Tesi di: Silvia Maiocchi
“La traduzione non è repressione, ma è il cuore di ogni pratica democratica del desiderio.”
Sin da quando ero piccola ho sempre avuto un grande interesse per le lingue straniere e sono sempre stata incuriosita da mondi e linguaggi completamente diversi dal mio. Ma non per tutti è così.
La diversità, nel corso degli anni, è stata molte volte motivo di conflitto, ma credo che, grazie a figure come interpreti e traduttori, siano stati fatti molti passi avanti per appianare divergenze e per permettere a tutti di comprendere culture e lingue completamente diverse tra loro.

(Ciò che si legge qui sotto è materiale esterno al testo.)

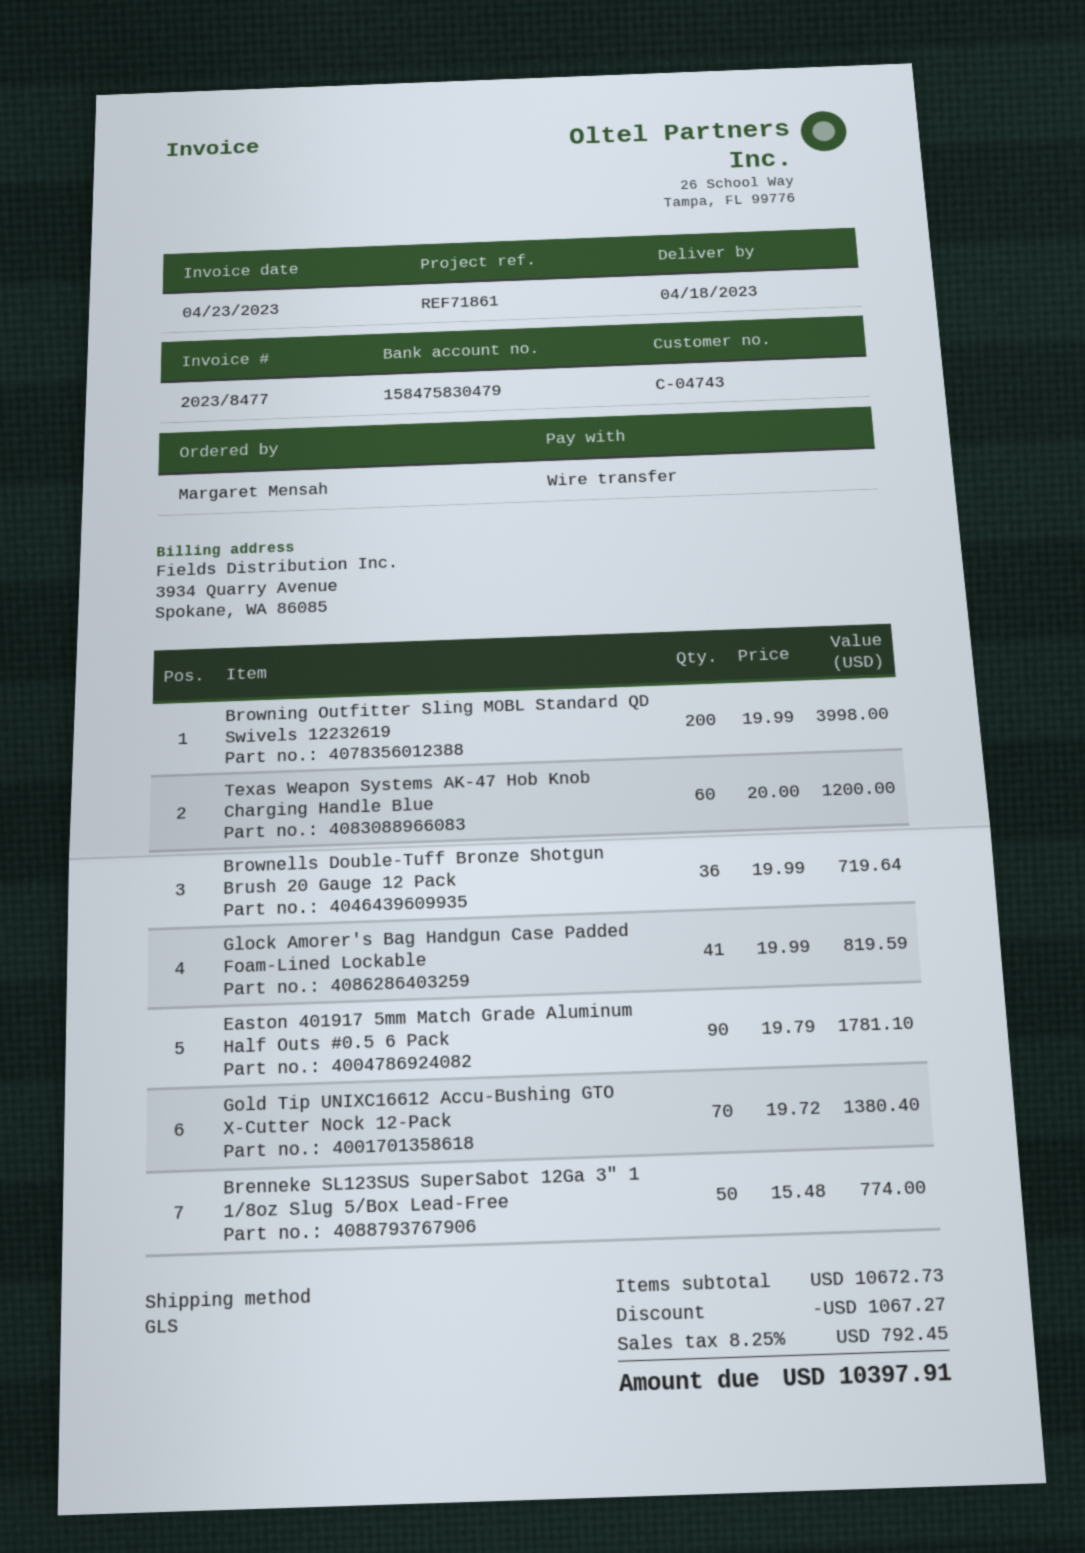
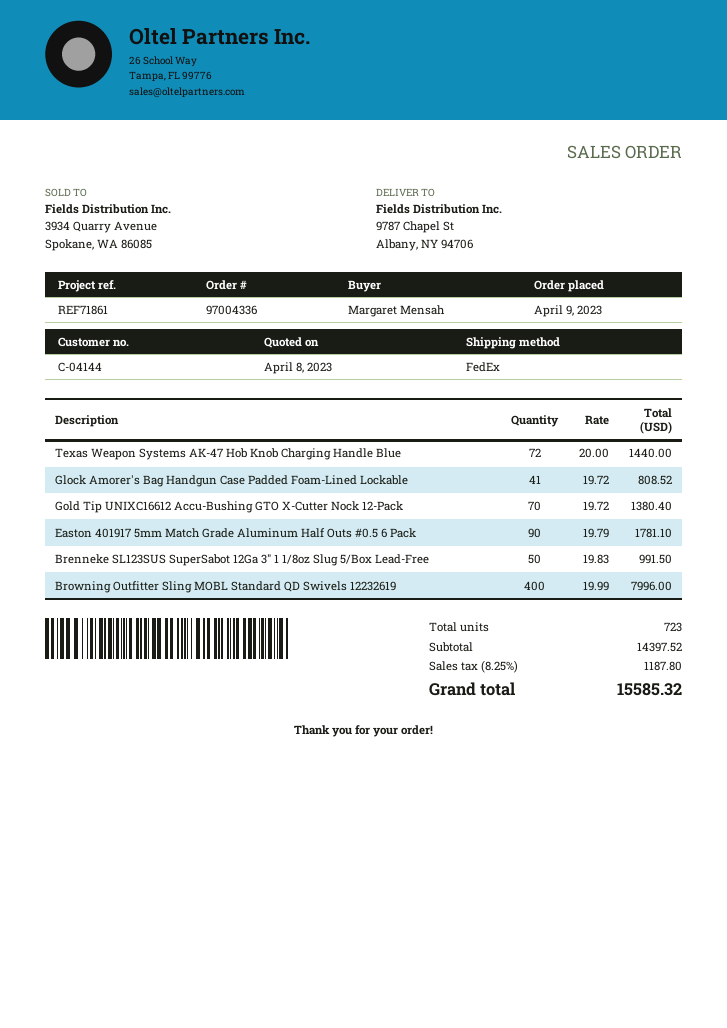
customer number: C-04743 -> C-04144
shipping method: GLS -> FedEx
Browning Outfitter Sling MOBL Standard QD Swivels 12232619: 200 x 19.99 = 3998.00 -> 400 x 19.99 = 7996.00
Texas Weapon Systems AK-47 Hob Knob Charging Handle Blue: 60 x 20.00 = 1200.00 -> 72 x 20.00 = 1440.00
Brownells Double-Tuff Bronze Shotgun Brush 20 Gauge 12 Pack: 36 x 19.99 = 719.64 -> none
Glock Amorer's Bag Handgun Case Padded Foam-Lined Lockable: 41 x 19.99 = 819.59 -> 41 x 19.72 = 808.52
Brenneke SL123SUS SuperSabot 12Ga 3" 1 1/8oz Slug 5/Box Lead-Free: 50 x 15.48 = 774.00 -> 50 x 19.83 = 991.50
subtotal: 10672.73 -> 14397.52
discount: 1067.27 -> none
tax: 8.25% = 792.45 -> 8.25% = 1187.80
total: 10397.91 -> 15585.32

Con il lavoro di interpreti e traduttori abbiamo avuto la possibilità di conoscere nuove storie, nuove tradizioni e nuove scoperte, ma soprattutto abbiamo avuto la possibilità di metterci in contatto gli uni con gli altri creando forti legami.

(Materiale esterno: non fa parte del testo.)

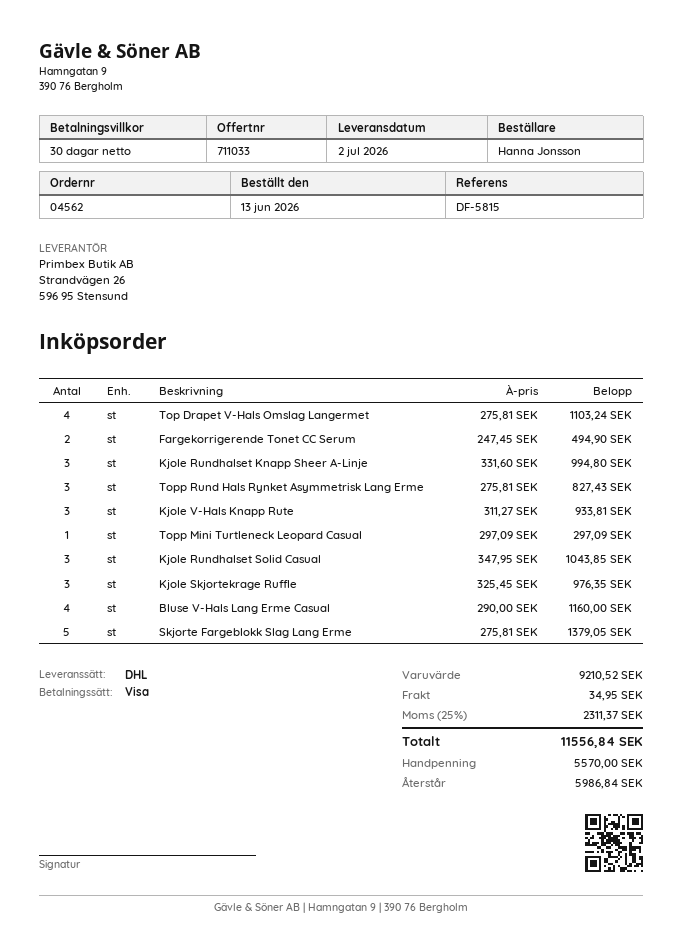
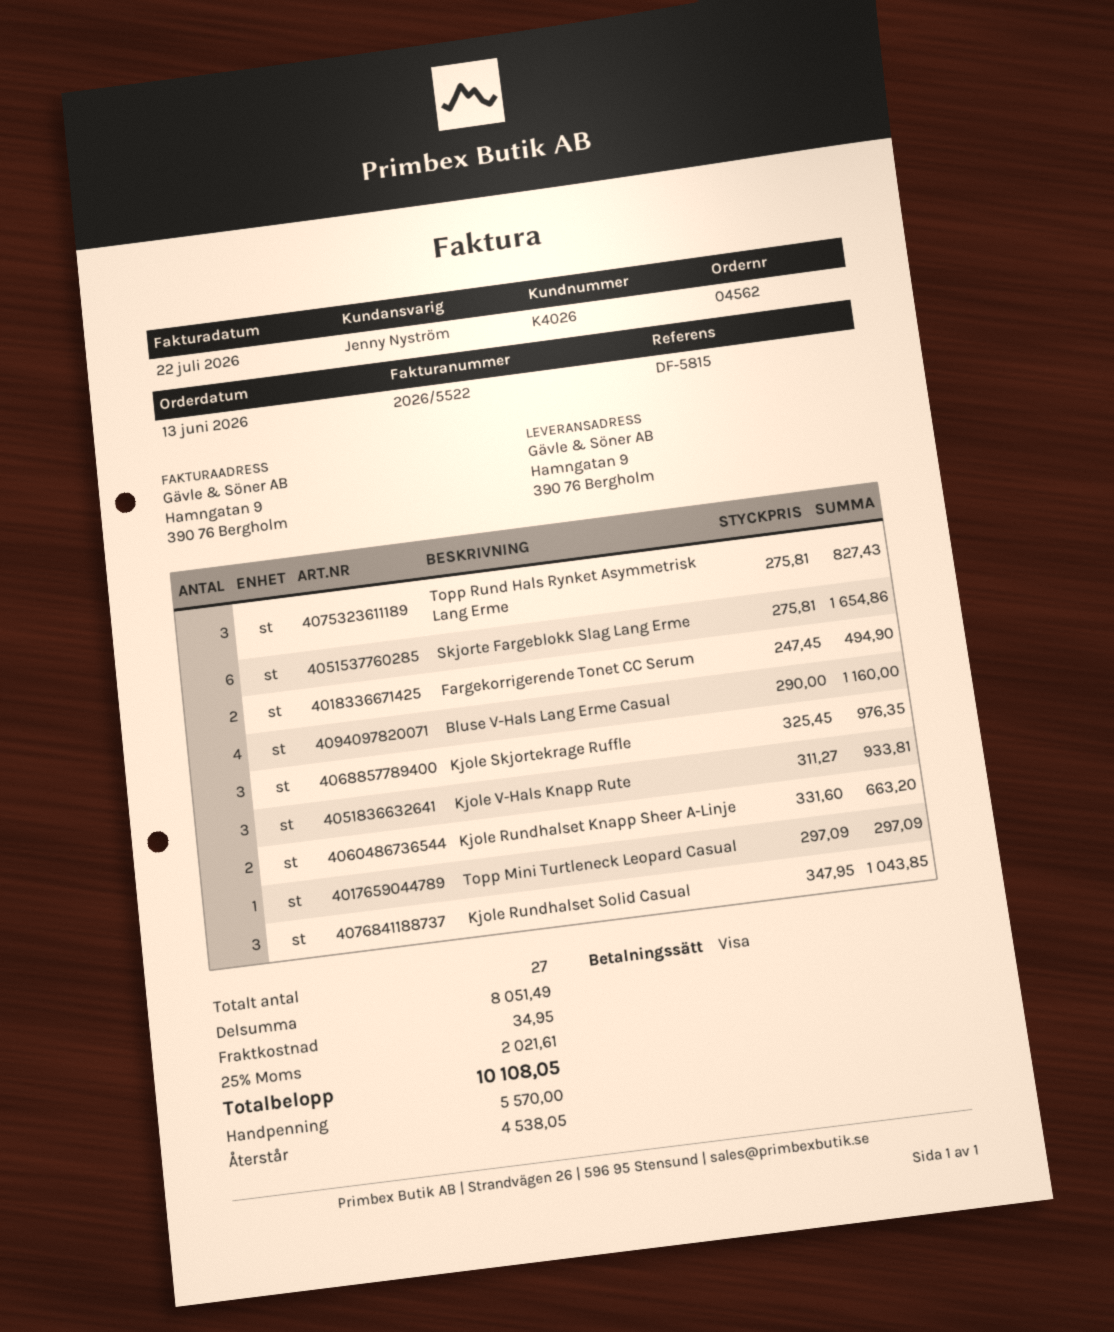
Top Drapet V-Hals Omslag Langermet: 4 x 275.81 = 1103.24 -> none
Kjole Rundhalset Knapp Sheer A-Linje: 3 x 331.60 = 994.80 -> 2 x 331.60 = 663.20
Skjorte Fargeblokk Slag Lang Erme: 5 x 275.81 = 1379.05 -> 6 x 275.81 = 1654.86
subtotal: 9210.52 -> 8051.49
tax: 25% = 2311.37 -> 25% = 2021.61
total: 11556.84 -> 10108.05
balance: 5986.84 -> 4538.05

Per questo motivo, quando è arrivato il momento di scegliere l’argomento della tesi ho pensato principalmente alla professione del traduttore e, in modo particolare, all’importanza che ha ricoperto in periodi storici caratterizzati da odio, violenza, ignoranza e privazione di libertà.
Ma cosa significa essere traduttori? E cosa significa la parola “tradurre”?
Come tutti ormai sappiamo il traduttore lavora con testi scritti e si occupa di trasporre in un’altra lingua il contenuto di un testo per facilitarne la comprensione a chi non conosce la lingua.
Ho sempre trovato questa figura professionale tanto interessante quanto essenziale. Perciò, è proprio attraverso questa tesi, che vorrei approfondire tutto ciò che concerne il ruolo di questi professionisti durante alcuni dei regimi più violenti e repressivi della nostra storia.
Parlerò, infatti, del modo in cui “grandi” capi di stato, come Benito Mussolini, Francisco Franco e Adolf Hitler, abbiano interagito in molti lavori di traduzione, limitando così la libertà dei traduttori e impedendo ai cittadini di godere di un diritto umano fondamentale: la libertà d’informazione.
In questo scritto mi concentrerò sull’eccessiva censura del regime franchista, che impose molti limiti ai traduttori portando la Spagna a rimanere trent’anni indietro rispetto agli altri Paesi europei; su come Mussolini si sia avvalso della traduzione come strumento di trasformazione culturale e ideologica e su come dovessero operare i traduttori durante la dittatura di Hitler.
Ecco perché, a volte, e soprattutto in casi come questi “Tradurre è tradire” e, purtroppo, non c’è possibilità di scelta.